• WHAT NEEDS TO BE DONE
Whatever appears in the records apart from pictures must be reproduced exactly.
:: SUPPLIED MATERIAL ::
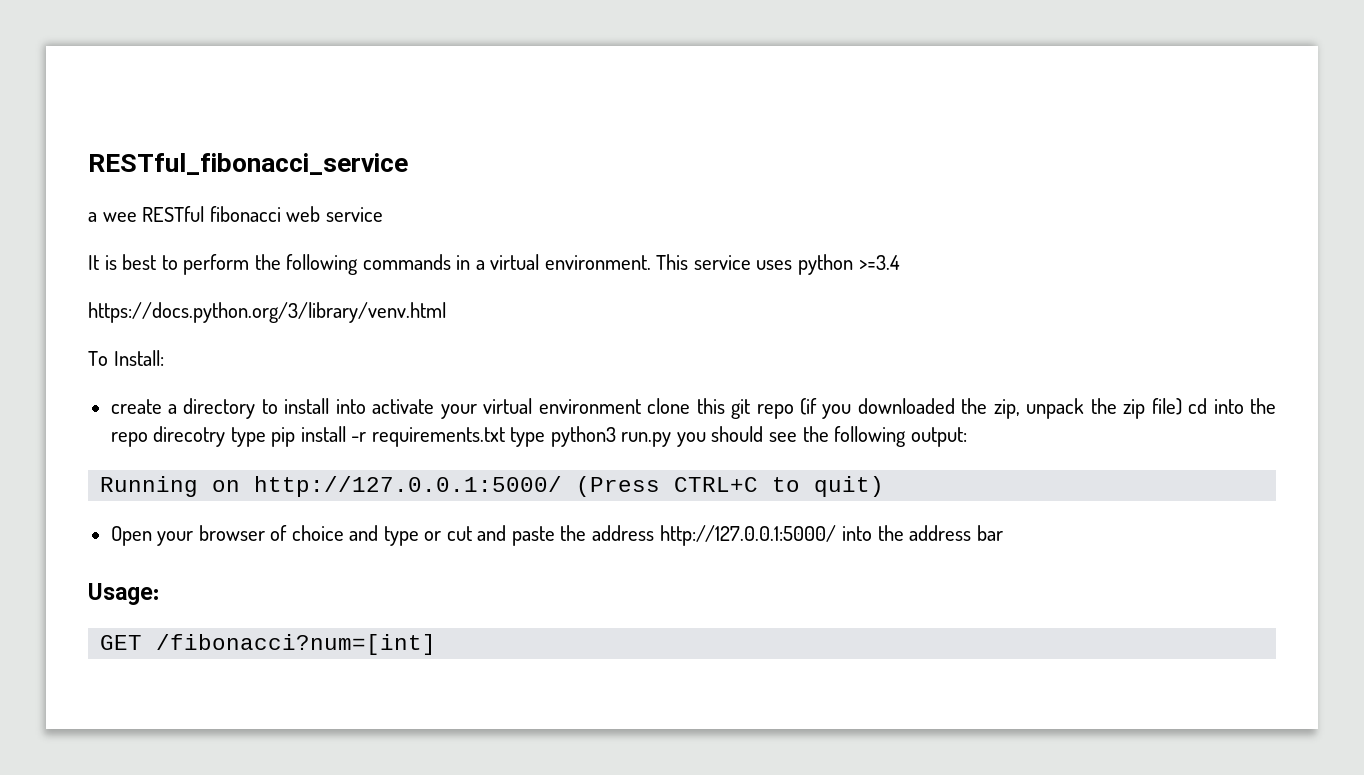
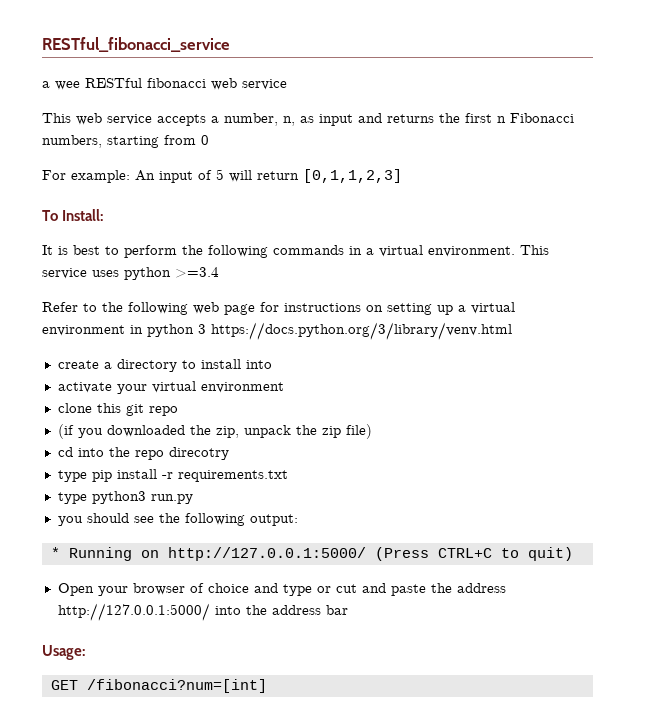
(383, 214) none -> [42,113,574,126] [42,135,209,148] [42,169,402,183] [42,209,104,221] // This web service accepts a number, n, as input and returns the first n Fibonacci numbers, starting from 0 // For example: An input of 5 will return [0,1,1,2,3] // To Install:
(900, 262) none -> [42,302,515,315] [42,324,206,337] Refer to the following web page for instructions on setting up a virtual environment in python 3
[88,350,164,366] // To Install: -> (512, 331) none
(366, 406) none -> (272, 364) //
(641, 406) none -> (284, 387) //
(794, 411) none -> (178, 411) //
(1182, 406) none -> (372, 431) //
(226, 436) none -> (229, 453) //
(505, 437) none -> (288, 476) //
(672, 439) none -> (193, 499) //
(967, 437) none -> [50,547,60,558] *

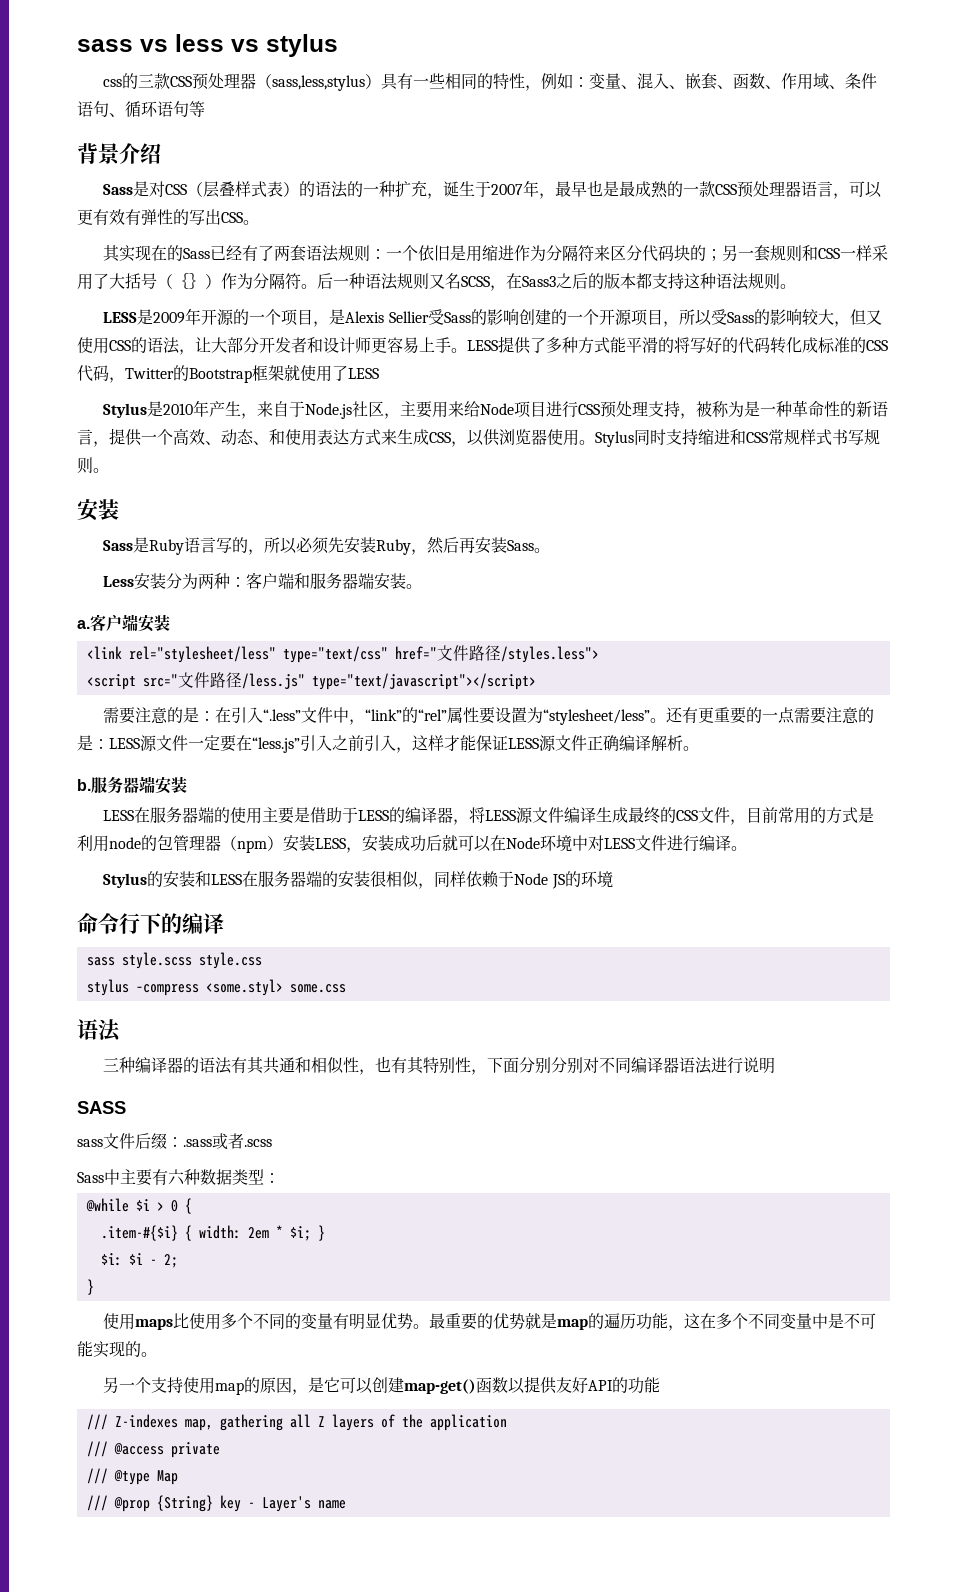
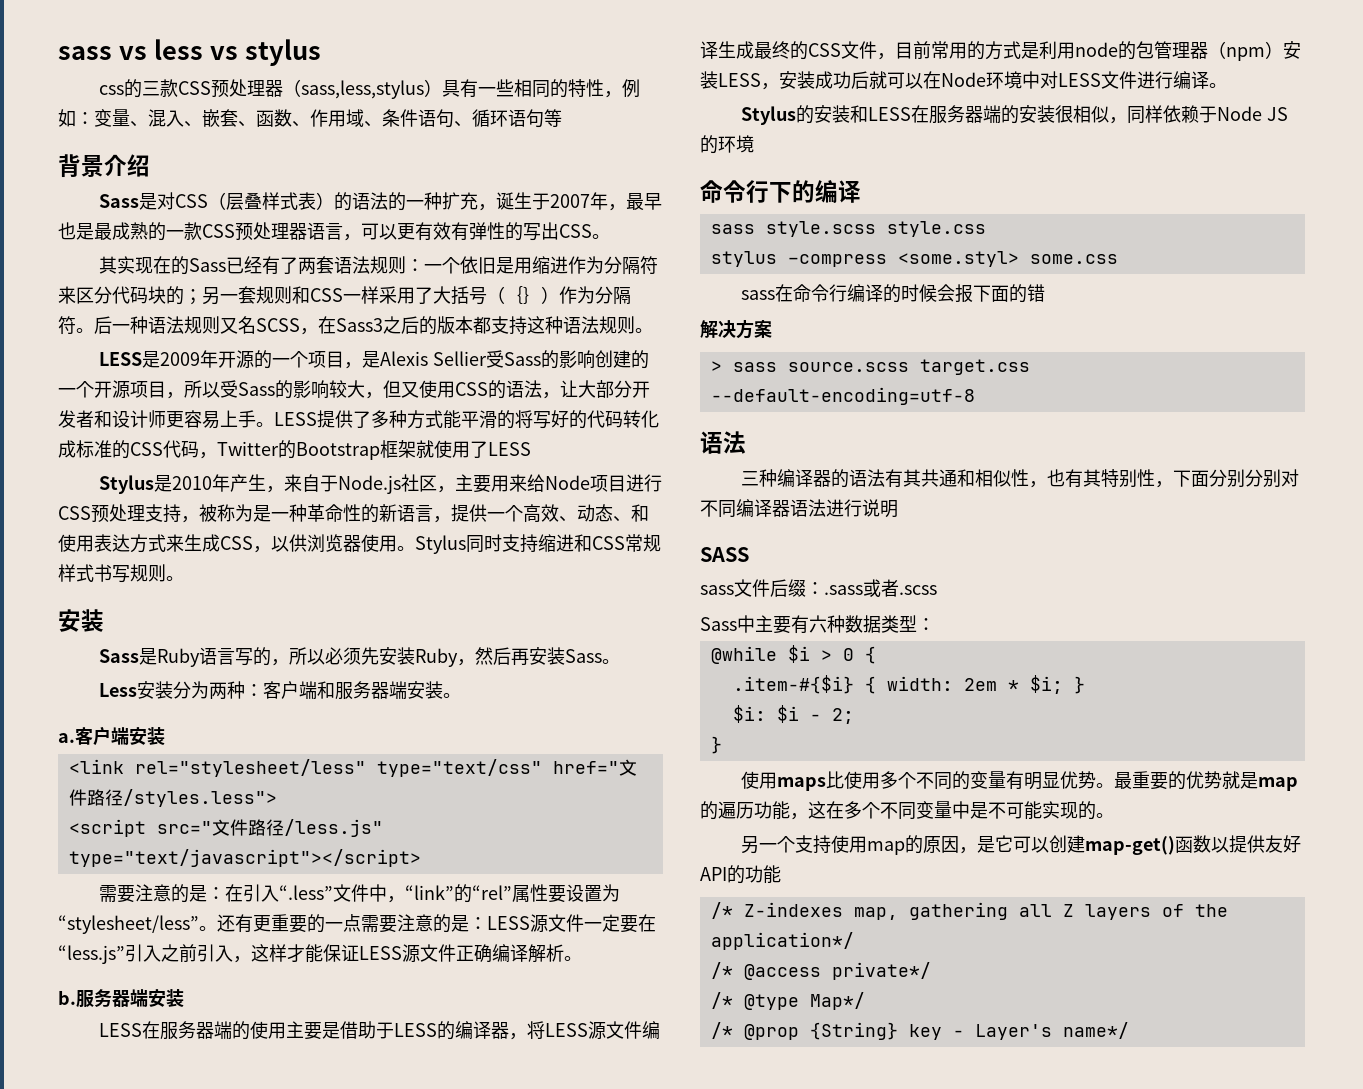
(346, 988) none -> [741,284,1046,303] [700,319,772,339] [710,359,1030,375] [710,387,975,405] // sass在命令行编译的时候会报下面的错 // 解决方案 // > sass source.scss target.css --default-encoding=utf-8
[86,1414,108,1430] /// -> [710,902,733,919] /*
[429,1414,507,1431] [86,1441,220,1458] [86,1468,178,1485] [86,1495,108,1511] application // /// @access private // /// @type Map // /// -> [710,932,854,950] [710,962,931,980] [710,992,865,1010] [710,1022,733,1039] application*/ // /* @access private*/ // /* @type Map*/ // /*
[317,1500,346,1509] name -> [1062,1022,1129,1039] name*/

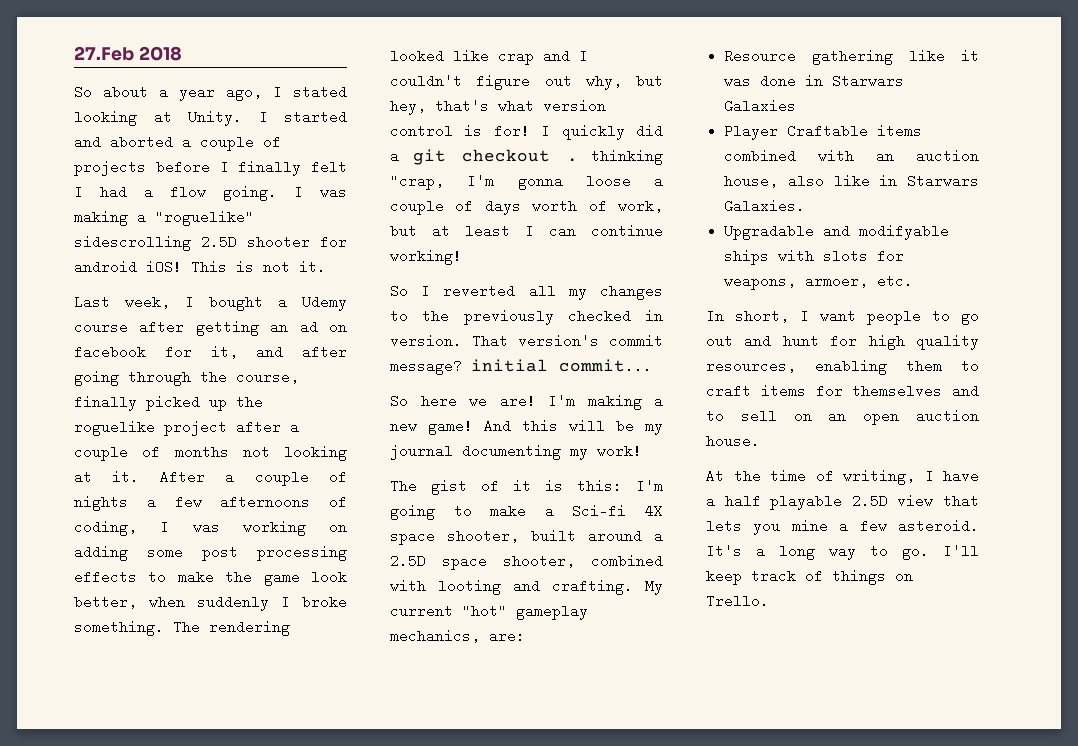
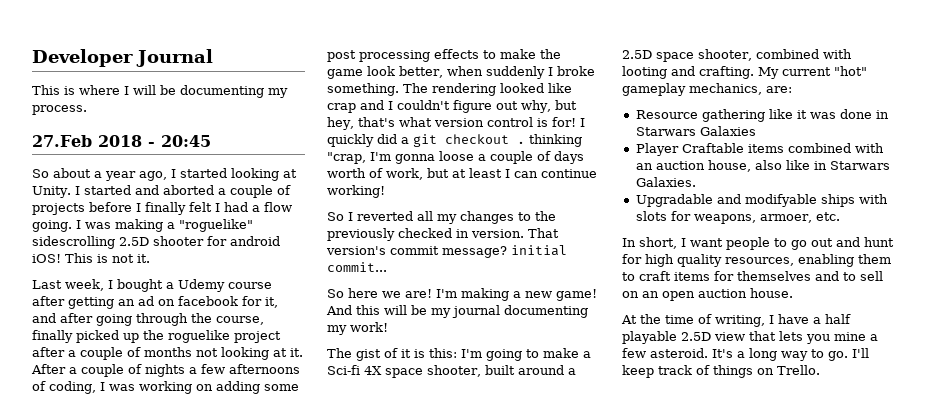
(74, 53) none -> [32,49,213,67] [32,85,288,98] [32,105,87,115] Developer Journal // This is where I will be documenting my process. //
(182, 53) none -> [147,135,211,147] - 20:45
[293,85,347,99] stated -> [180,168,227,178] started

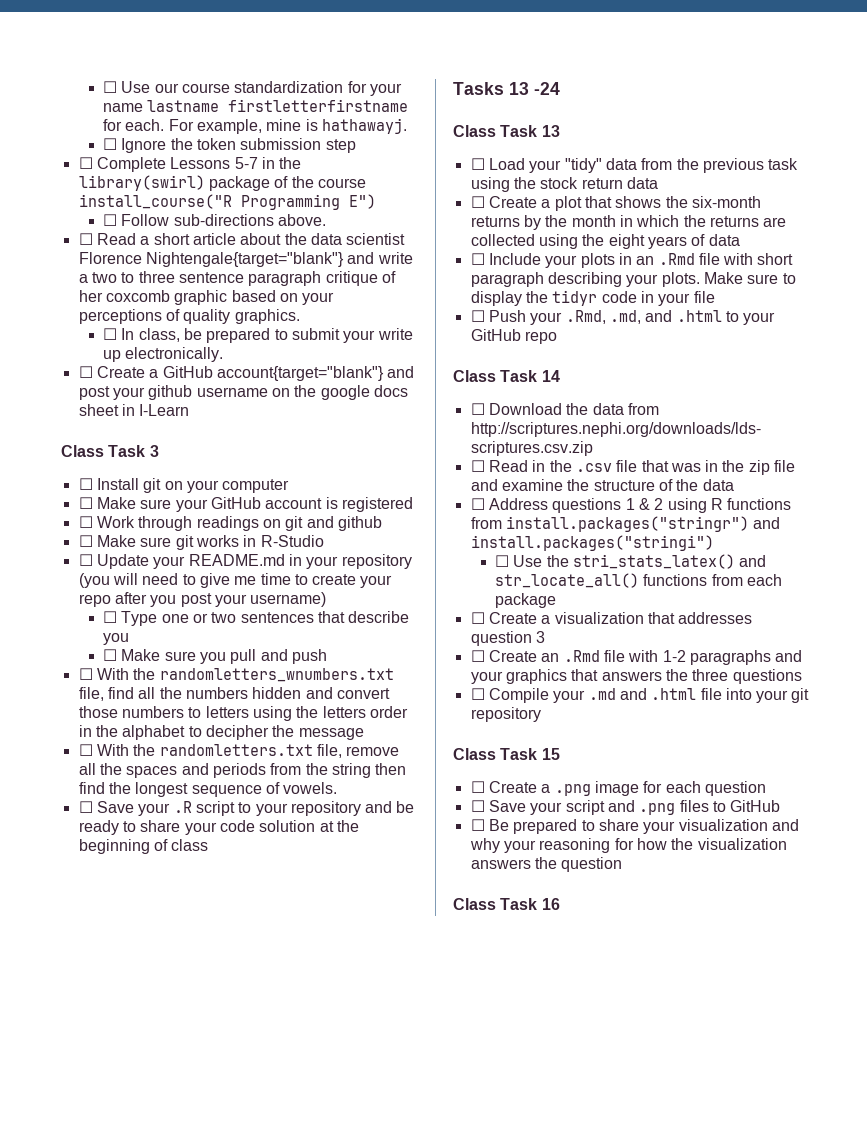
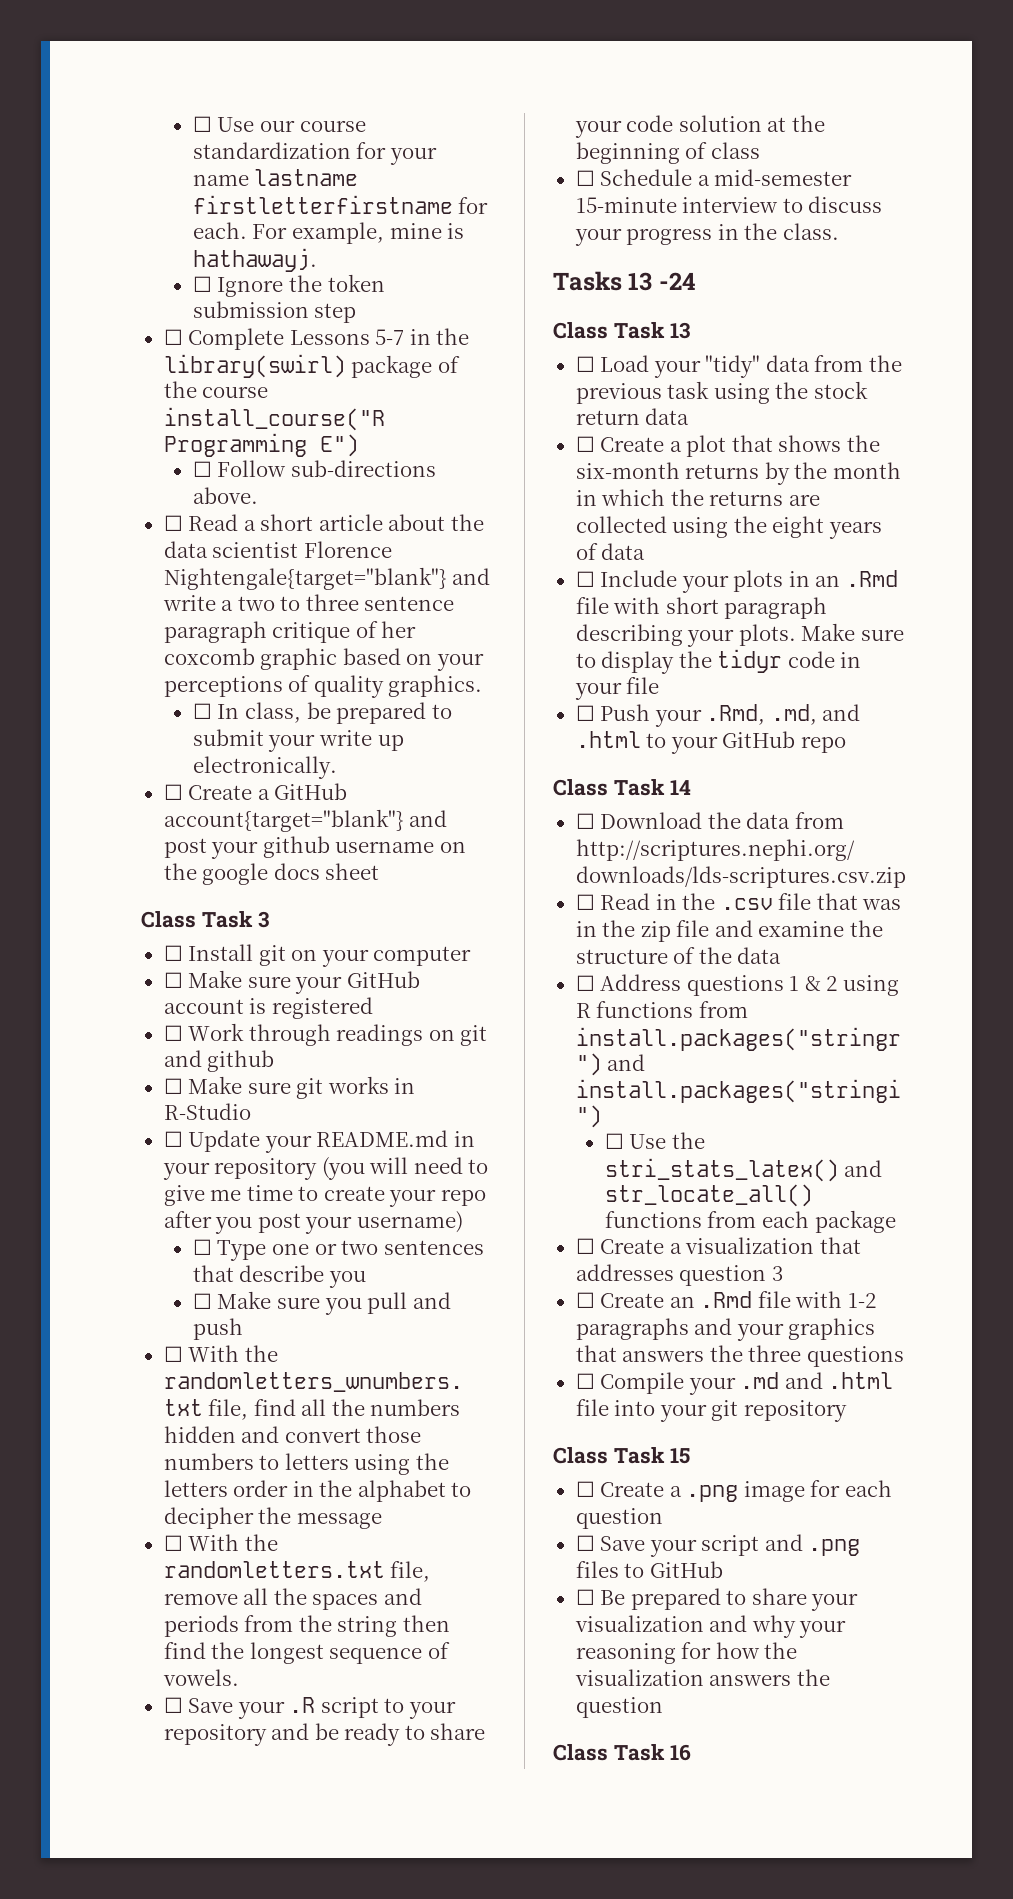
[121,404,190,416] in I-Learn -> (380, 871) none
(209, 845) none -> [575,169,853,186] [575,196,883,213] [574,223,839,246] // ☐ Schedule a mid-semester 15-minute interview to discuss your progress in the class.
:::
• THE COMPLETED TASK
(383, 214) none -> [42,113,574,126] [42,135,209,148] [42,169,402,183] [42,209,104,221] // This web service accepts a number, n, as input and returns the first n Fibonacci numbers, starting from 0 // For example: An input of 5 will return [0,1,1,2,3] // To Install:
(900, 262) none -> [42,302,515,315] [42,324,206,337] Refer to the following web page for instructions on setting up a virtual environment in python 3
[88,350,164,366] // To Install: -> (512, 331) none
(366, 406) none -> (272, 364) //
(641, 406) none -> (284, 387) //
(794, 411) none -> (178, 411) //
(1182, 406) none -> (372, 431) //
(226, 436) none -> (229, 453) //
(505, 437) none -> (288, 476) //
(672, 439) none -> (193, 499) //
(967, 437) none -> [50,547,60,558] *

(346, 988) none -> [741,284,1046,303] [700,319,772,339] [710,359,1030,375] [710,387,975,405] // sass在命令行编译的时候会报下面的错 // 解决方案 // > sass source.scss target.css --default-encoding=utf-8
[86,1414,108,1430] /// -> [710,902,733,919] /*
[429,1414,507,1431] [86,1441,220,1458] [86,1468,178,1485] [86,1495,108,1511] application // /// @access private // /// @type Map // /// -> [710,932,854,950] [710,962,931,980] [710,992,865,1010] [710,1022,733,1039] application*/ // /* @access private*/ // /* @type Map*/ // /*
[317,1500,346,1509] name -> [1062,1022,1129,1039] name*/

(74, 53) none -> [32,49,213,67] [32,85,288,98] [32,105,87,115] Developer Journal // This is where I will be documenting my process. //
(182, 53) none -> [147,135,211,147] - 20:45
[293,85,347,99] stated -> [180,168,227,178] started

[121,404,190,416] in I-Learn -> (380, 871) none
(209, 845) none -> [575,169,853,186] [575,196,883,213] [574,223,839,246] // ☐ Schedule a mid-semester 15-minute interview to discuss your progress in the class.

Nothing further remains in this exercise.